La dulce Amelia me recordaba a la niña que había sido en el pasado. A la joven inocente que amaba a cada criatura de Dios por igual. Compartíamos la misma historia. Los infortunios de nacer con piel blanca, a pesar de nuestras raíces africanas.

-Disculpe, señora-Hizo una inclinación con la cabeza y me miró con tristeza-. De todas formas no sé leer. No tiene por qué preocuparse.

-¿No sabes leer?-La muchacha negó afligida con la cabeza. Era obvio, se trataba de una esclava. Recordé la confesión de Ignacio y la curiosidad picó con fuerza en mí-. ¿Eres hermana del señor Morales, verdad?-Amelia palideció. Podía notar su incomodidad.

-Es un secreto. El señor Ignacio me ordenó que no lo comentara con nadie-Suspiré y froté mis sienes cansada. Ignacio Morales tenía muchas más facetas de las que podía imaginar. Sin embargo, ninguna debilidad que pudiera utilizar en su contra.

-¿Es por qué eres una esclava?-Ella negó con la cabeza y me miró con dulzura.

Caminó hacia mí y me ayudó a desabrochar las tiras de mi apretado corsé. Cuando intentó ayudarme con la bata que cubría mi desnudez la detuve. Nunca le permitía a las esclavas domésticas que fueran testigo de las horribles cicatrices de mi espalda. Eran suficientes los chismes y las historias que rondaban en el ingenio y la ciudad con el terrible castigo que al que me había sometido mi padre.

No quería su lástima ni compasión. Éramos diferentes a pesar de estar marcados, esclavos y yo, por el látigo de cuero de mi padre.

-No soy una esclava, señora-Su confesión me dejó boquiabierta. «¿Entonces por qué Ignacio la trataba como si lo fuera?», me pregunté con recelo. Me aborrecía por mi desprecio hacia los hombres y mujeres de piel negra, pero él recriminaba a su propia hermana por ser bastarda-. Mi padre me registró con sus apellidos hace poco tiempo, pero vio más conveniente que yo viajara con Ignacio para evitar cualquier imprevisto.
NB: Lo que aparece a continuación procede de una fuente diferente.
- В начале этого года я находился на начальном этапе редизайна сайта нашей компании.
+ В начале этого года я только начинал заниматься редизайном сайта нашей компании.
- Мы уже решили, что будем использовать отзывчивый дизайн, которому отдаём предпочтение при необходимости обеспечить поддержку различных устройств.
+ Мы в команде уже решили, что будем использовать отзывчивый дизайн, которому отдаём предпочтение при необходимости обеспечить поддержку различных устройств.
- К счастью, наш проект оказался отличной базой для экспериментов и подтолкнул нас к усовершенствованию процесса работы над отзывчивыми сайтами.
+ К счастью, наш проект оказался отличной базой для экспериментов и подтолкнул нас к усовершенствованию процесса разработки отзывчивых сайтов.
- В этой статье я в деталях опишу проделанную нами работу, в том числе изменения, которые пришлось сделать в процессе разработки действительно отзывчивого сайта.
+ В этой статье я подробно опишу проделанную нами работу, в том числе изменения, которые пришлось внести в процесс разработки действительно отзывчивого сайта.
-¡Oh Dios mío!-Llevé una mano a mi boca y la miré estupefacta. Aquello me había tomado por sorpresa. Con la ropa adecuada y baños con fragancias aromáticas, Amelia podía pasar por una señorita blanca evitando cualquier sospecha sobre su mestizaje-. Tu padre sin dudas es un hombre de principios. Me alegra que cumpliera con su deber para contigo.
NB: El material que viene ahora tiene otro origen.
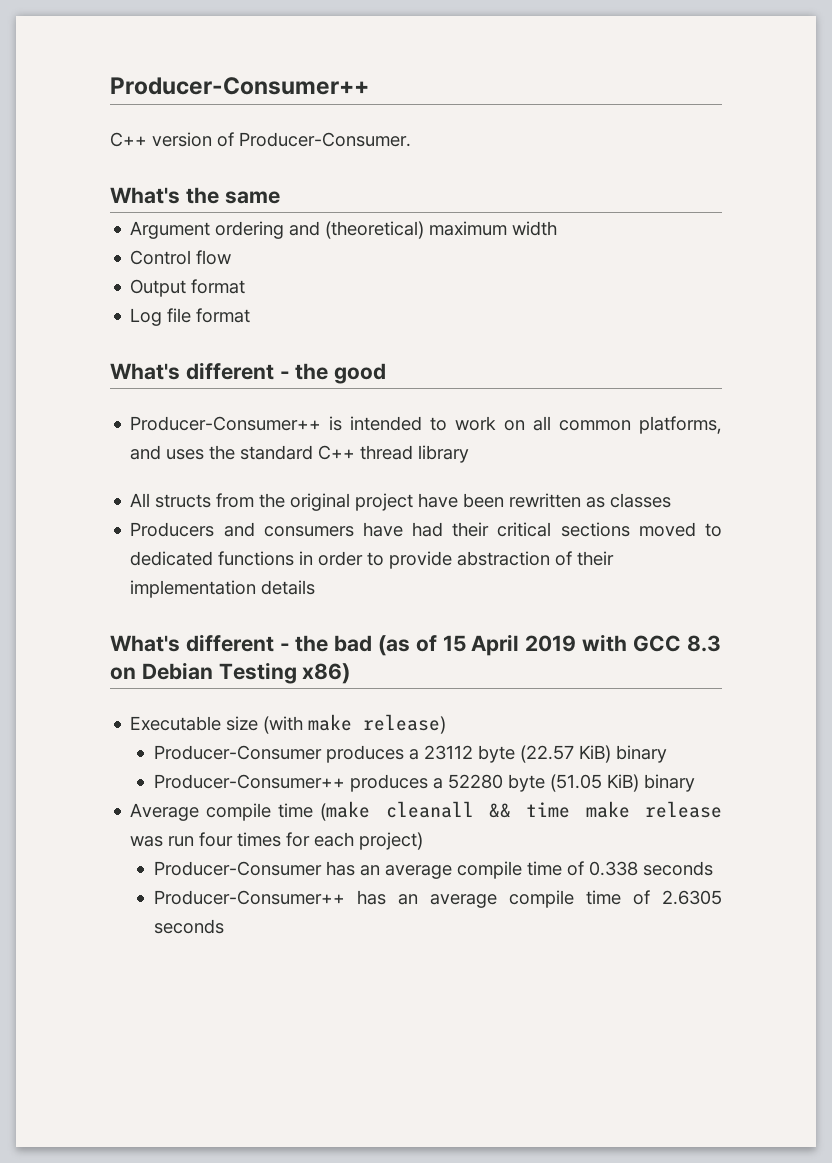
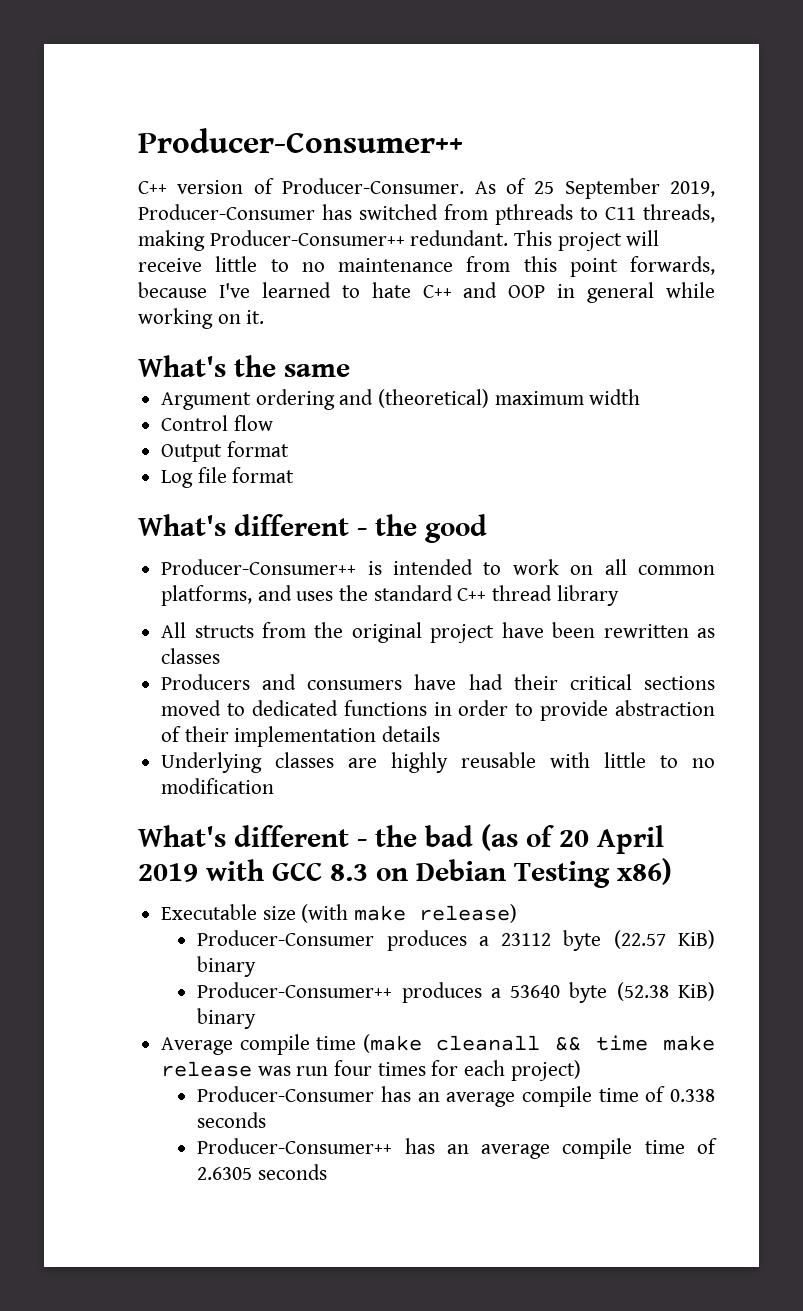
+ As of 25 September 2019, Producer-Consumer has switched from pthreads to C11 threads, making Producer-Consumer++ redundant. This project will receive little to no maintenance from this point forwards, because I've learned to hate C++ and OOP in general while working on it.
+ Underlying classes are highly reusable with little to no modification
- What's different - the bad (as of 15 April 2019 with GCC 8.3 on Debian Testing x86)
+ What's different - the bad (as of 20 April 2019 with GCC 8.3 on Debian Testing x86)
- Producer-Consumer++ produces a 52280 byte (51.05 KiB) binary
+ Producer-Consumer++ produces a 53640 byte (52.38 KiB) binary

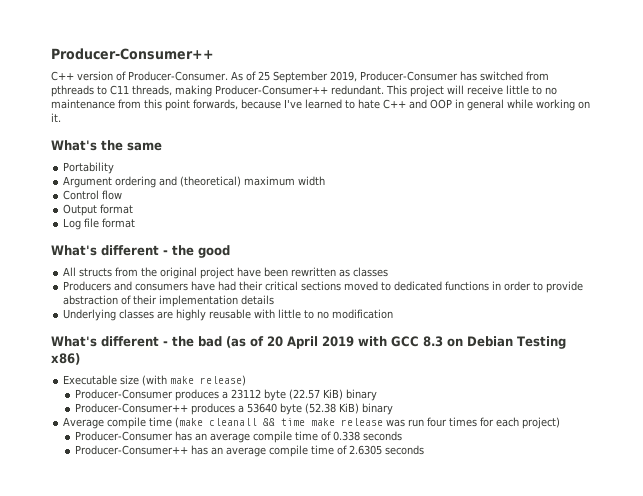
+ Portability
- Producer-Consumer++ is intended to work on all common platforms, and uses the standard C++ thread library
-¿Necesita que la ayude a bañarse o que le frote la espalda?-Con una sonrisa, Amelia volvió a mostrarse servicial para complacerme.

Su pregunta me provocó escalofríos en todo el cuerpo. Muy poco me gustaba que deliberadamente me tocaran. Sentía como si el más mínimo contacto humano sobre mi piel quemara como el abasallador fuego. Decidí no interrogar más a Amelia y permitir que se marchara a cumplir con sus otras labores.